There are several reasons why this may happen and I will update as I get more information from you.
Volumes on that stock look low (supposing that they are either in a factor between 1s and 1000s) so it could well be that there was no volume on that day. If no trades occur then open, high and low are meaningless as they are statistics based on trades that occur that day and no trades occur. Remember that there has to be volume to get a price.
The stock may have been frozen by either the exchange or the company for the day. This could be for various reasons including to prevent some illegal activity. In that case no trades were made because the market for that stock was closed.
Another possibility is that all trades that day were cancelled by the exchange. The exchange may cancel all trades if there is unusual, potentially fraudulent or other illegal activity on the stock. In this case the last price for that day existed but was rolled back by the exchange and never occurred. This is a rare situation.

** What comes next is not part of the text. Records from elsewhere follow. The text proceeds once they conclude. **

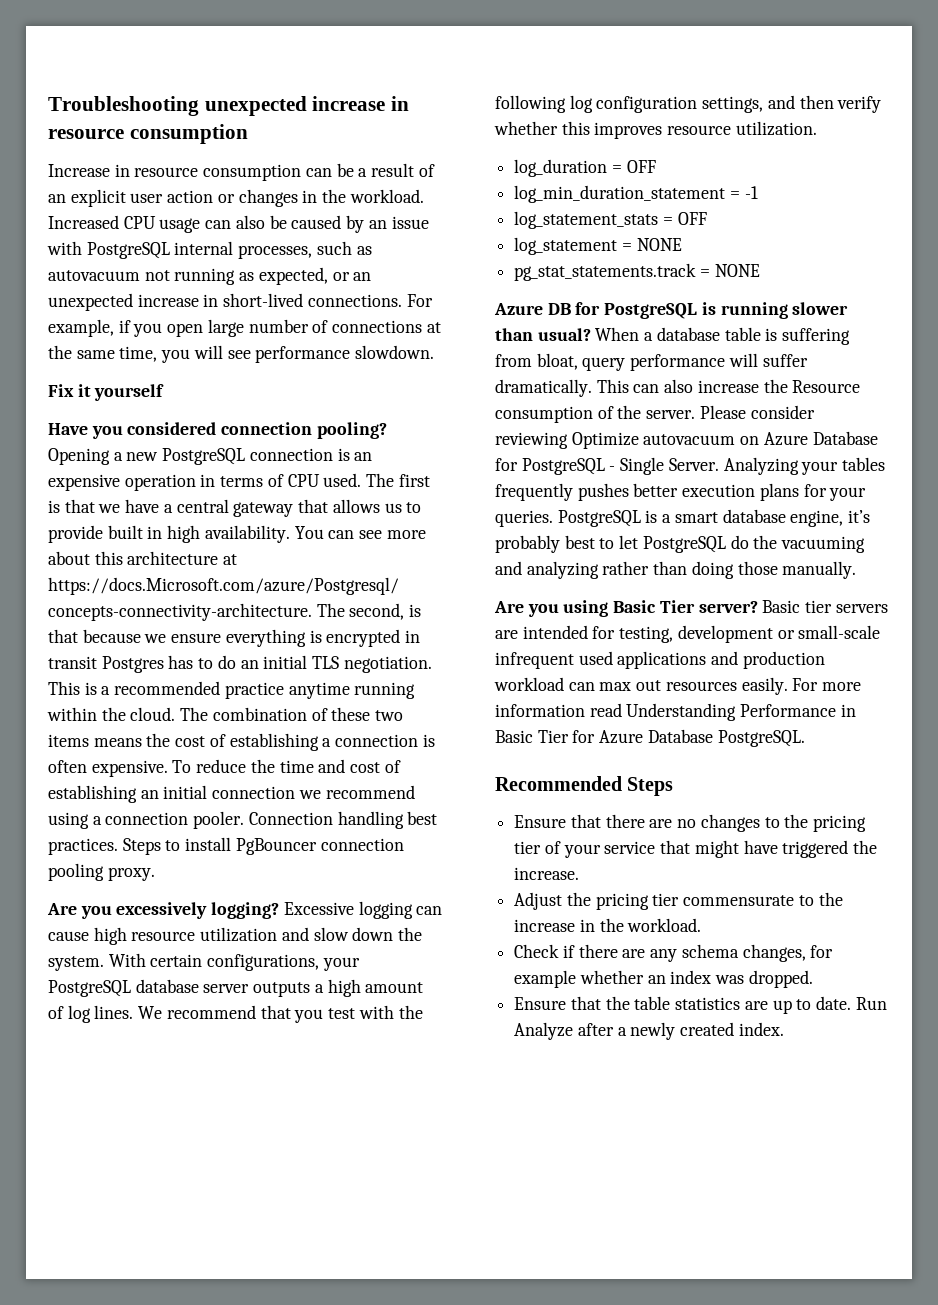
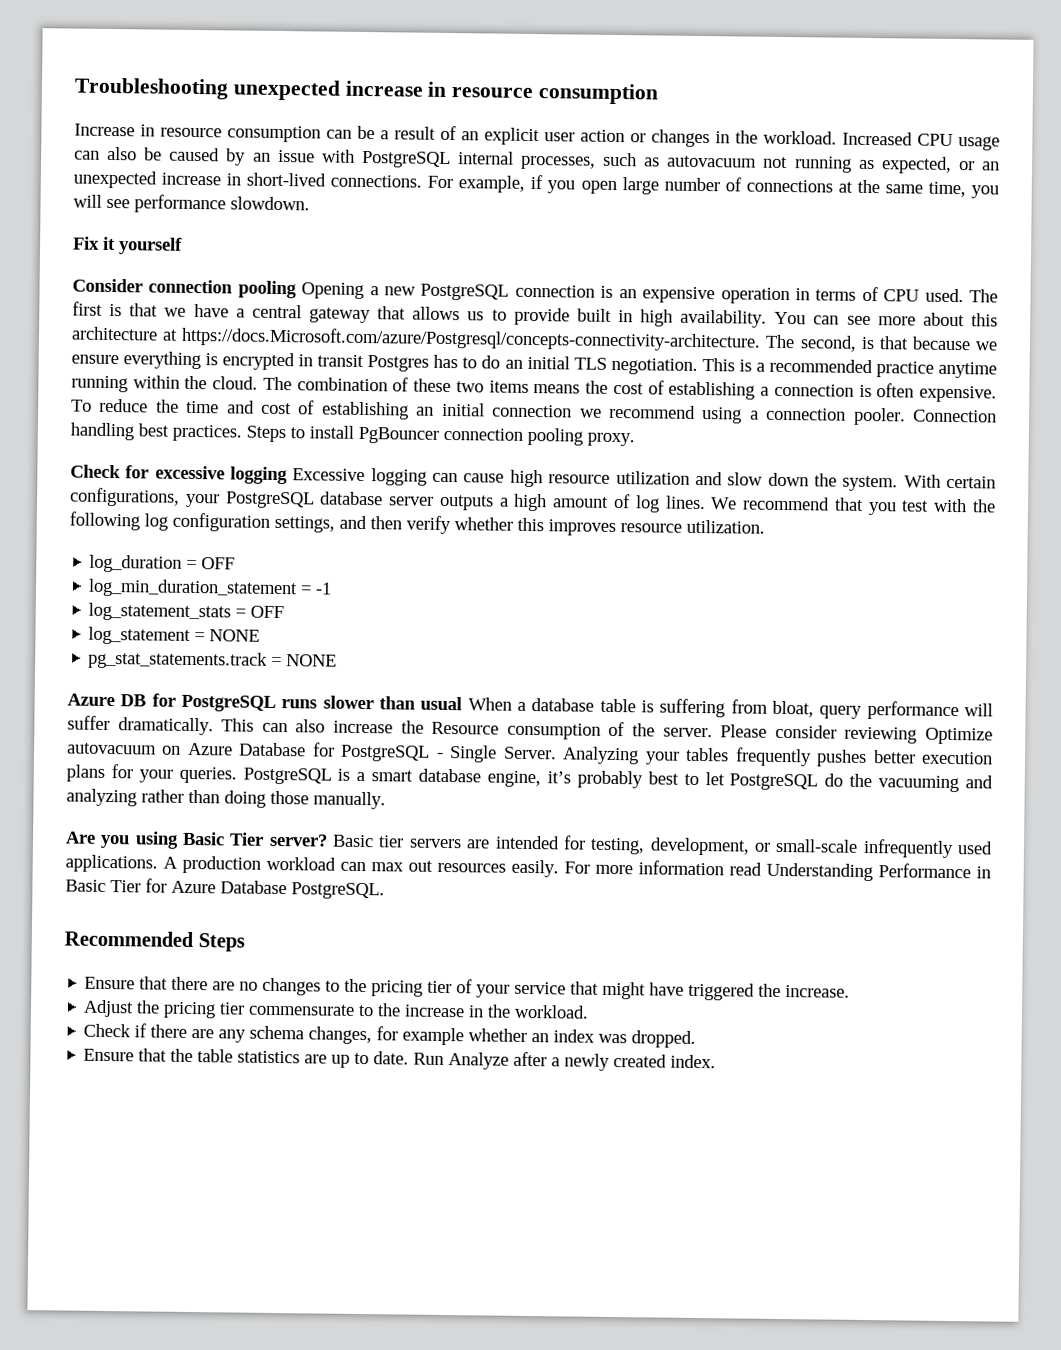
- Have you considered connection pooling? Opening a new PostgreSQL connection is an expensive operation in terms of CPU used.
+ Consider connection pooling Opening a new PostgreSQL connection is an expensive operation in terms of CPU used.
- Are you excessively logging? Excessive logging can cause high resource utilization and slow down the system.
+ Check for excessive logging Excessive logging can cause high resource utilization and slow down the system.
- Azure DB for PostgreSQL is running slower than usual? When a database table is suffering from bloat, query performance will suffer dramatically.
+ Azure DB for PostgreSQL runs slower than usual When a database table is suffering from bloat, query performance will suffer dramatically.
- Basic tier servers are intended for testing, development or small-scale infrequent used applications and production workload can max out resources easily.
+ Basic tier servers are intended for testing, development, or small-scale infrequently used applications. A production workload can max out resources easily.

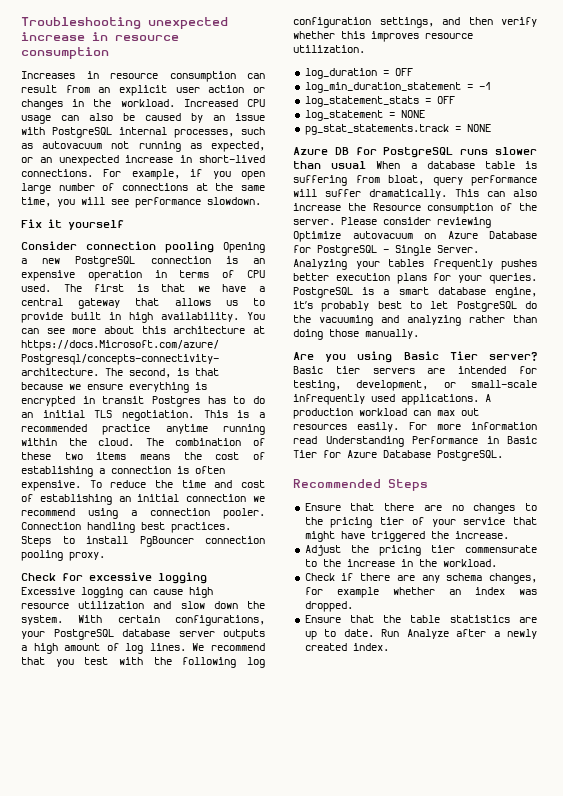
- Increase in resource consumption can be a result of an explicit user action or changes in the workload.
+ Increases in resource consumption can result from an explicit user action or changes in the workload.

Although I can't find any holidays on that date it is possible that this is how your data provider marks market holidays. It would be valid to ignore the data in that case as being from a non-market day. I cannot tell if this is possible without knowing exchange information.

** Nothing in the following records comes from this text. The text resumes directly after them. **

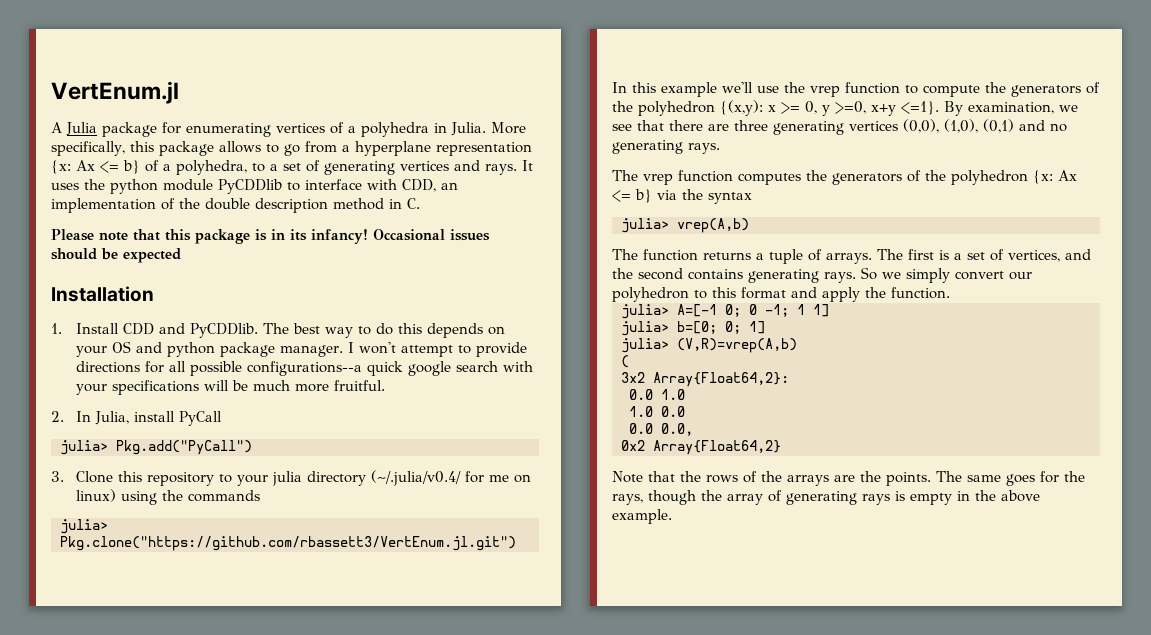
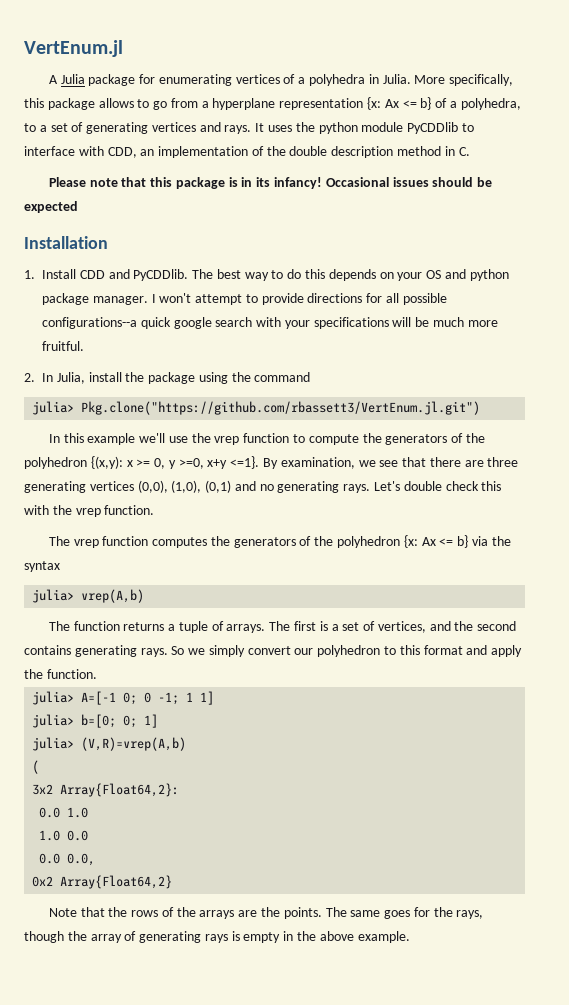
- 2. In Julia, install PyCall
- julia> Pkg.add("PyCall")
- 3. Clone this repository to your julia directory (~/.julia/v0.4/ for me on linux) using the commands
+ 2. In Julia, install the package using the command
+ Let's double check this with the vrep function.

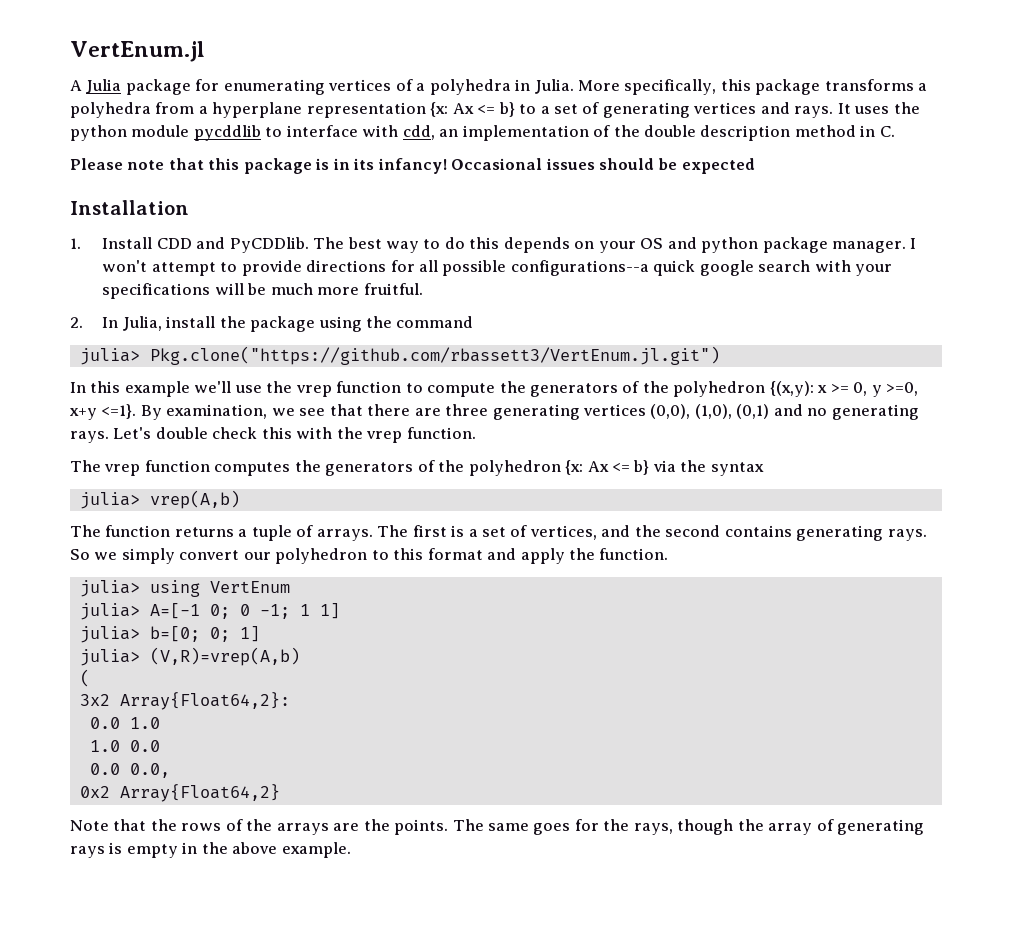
- More specifically, this package allows to go from a hyperplane representation {x: Ax <= b} of a polyhedra, to a set of generating vertices and rays.
+ More specifically, this package transforms a polyhedra from a hyperplane representation {x: Ax <= b} to a set of generating vertices and rays.
- It uses the python module PyCDDlib to interface with CDD, an implementation of the double description method in C.
+ It uses the python module pycddlib to interface with cdd, an implementation of the double description method in C.
+ julia> using VertEnum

There is a possibility that some data providers don't receive data for a day or that it gets corrupted. It may be worth checking another source to ensure the integrity of the data that you are receiving.

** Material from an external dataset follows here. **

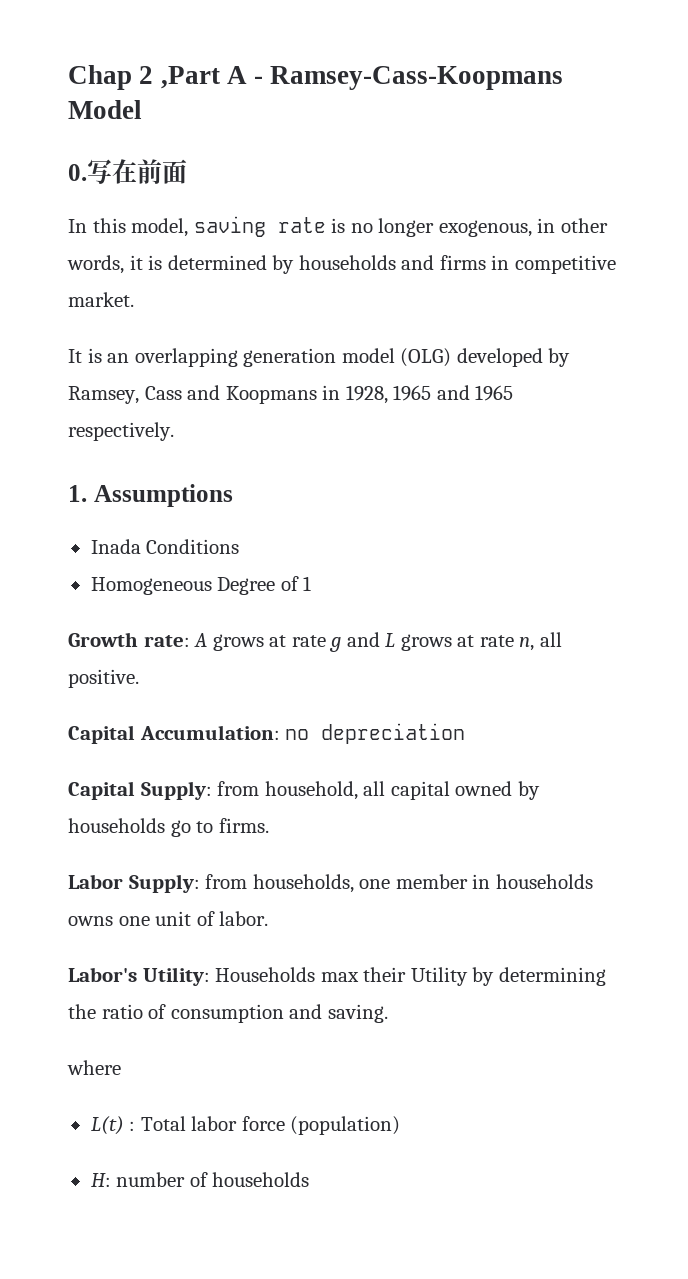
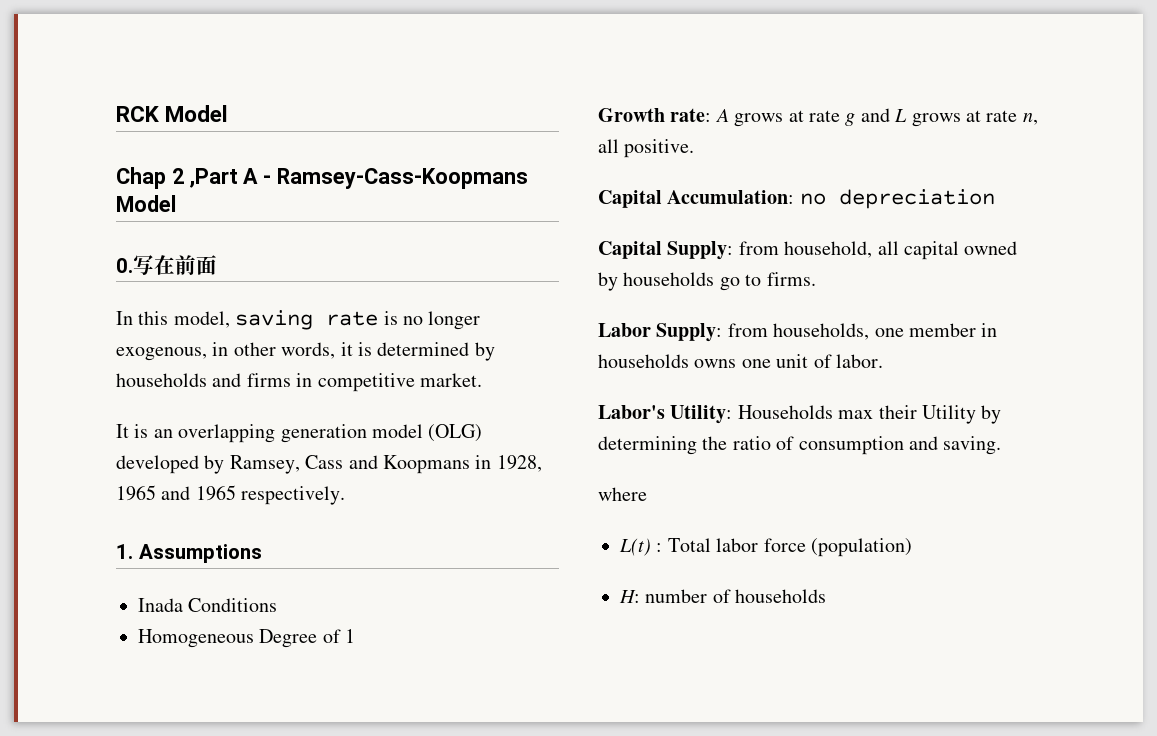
+ RCK Model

Whichever reason is true, the data provider has made the close equal to the previous day's close as no price movements occurred. Strictly the closing price is the price of the last trade made for that day and so should be null (and open, high and low should be null too and not 0 otherwise the price change on day is very large!). Therefore, to keep integrity, you have a few choices:
- you can make all of the data for that day null and so have a gap (with 0 volume) to indicate a lack of trades that day
- you can assume that, since there were no trades that day, the price did not move at all and that open, close, high and low are all the same. This may be helpful for metrics like moving averages that can't really ignore trading days.